▶ Work required
The entries are to be reproduced verbatim, and their pictures left out.

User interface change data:
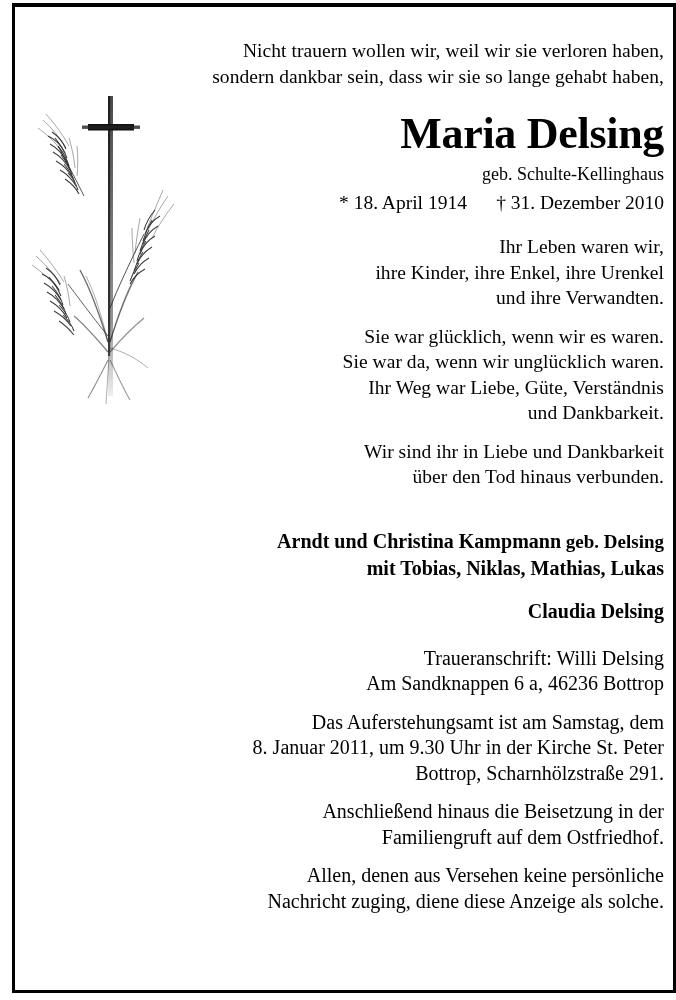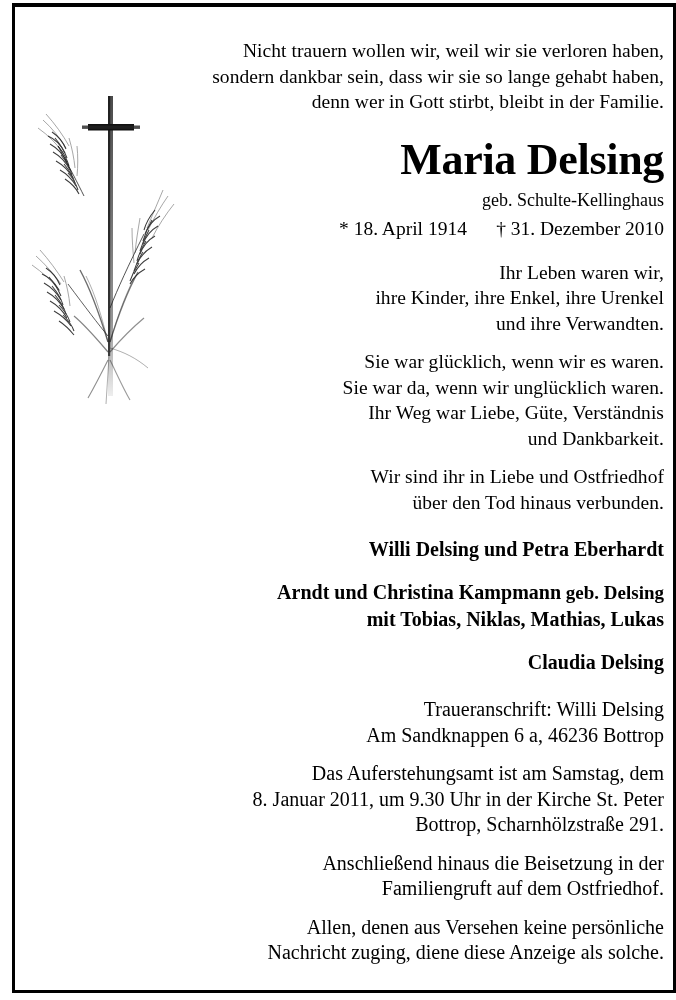--- a/index.html
+++ b/index.html
@@ -221,7 +221,6 @@
       <div class="verse">
         <p>Nicht trauern wollen wir, weil wir sie verloren haben,</p>
         <p>sondern dankbar sein, dass wir sie so lange gehabt haben,</p>
-        <p>denn wer in Gott stirbt, bleibt in der Familie.</p>
       </div>
 
       <div class="name">Maria Delsing</div>

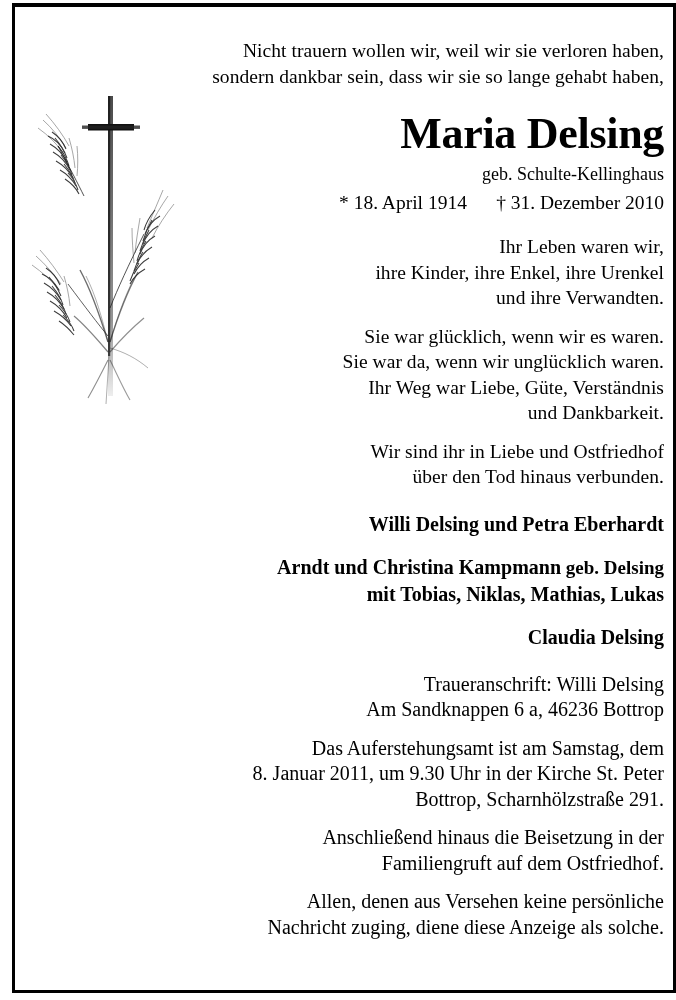--- a/index.html
+++ b/index.html
@@ -247,7 +247,7 @@
       <div class="gap-xs"></div>
 
       <div class="verse">
-        <p>Wir sind ihr in Liebe und Ostfriedhof</p>
+        <p>Wir sind ihr in Liebe und Dankbarkeit</p>
         <p>über den Tod hinaus verbunden.</p>
       </div>
 

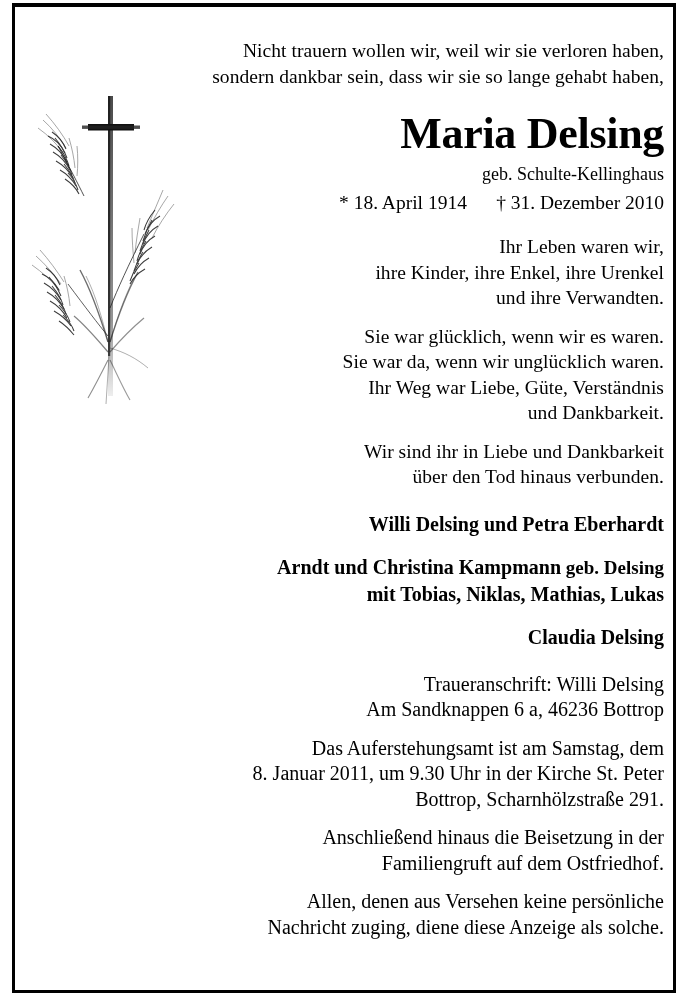--- a/index.html
+++ b/index.html
@@ -254,7 +254,6 @@
       <div style="height:21px"></div>
 
       <div class="family">
-        <p class="fam-line">Willi Delsing und Petra Eberhardt</p>
         <div class="fam-gap"></div>
         <p class="fam-line"><span>Arndt und Christina Kampmann</span><span class="reg"> geb. Delsing</span></p>
         <p class="fam-line">mit Tobias, Niklas, Mathias, Lukas</p>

▶ Response to this exercise
--- a/index.html
+++ b/index.html
@@ -221,7 +221,6 @@
       <div class="verse">
         <p>Nicht trauern wollen wir, weil wir sie verloren haben,</p>
         <p>sondern dankbar sein, dass wir sie so lange gehabt haben,</p>
-        <p>denn wer in Gott stirbt, bleibt in der Familie.</p>
       </div>
 
       <div class="name">Maria Delsing</div>

--- a/index.html
+++ b/index.html
@@ -247,7 +247,7 @@
       <div class="gap-xs"></div>
 
       <div class="verse">
-        <p>Wir sind ihr in Liebe und Ostfriedhof</p>
+        <p>Wir sind ihr in Liebe und Dankbarkeit</p>
         <p>über den Tod hinaus verbunden.</p>
       </div>
 

--- a/index.html
+++ b/index.html
@@ -254,7 +254,6 @@
       <div style="height:21px"></div>
 
       <div class="family">
-        <p class="fam-line">Willi Delsing und Petra Eberhardt</p>
         <div class="fam-gap"></div>
         <p class="fam-line"><span>Arndt und Christina Kampmann</span><span class="reg"> geb. Delsing</span></p>
         <p class="fam-line">mit Tobias, Niklas, Mathias, Lukas</p>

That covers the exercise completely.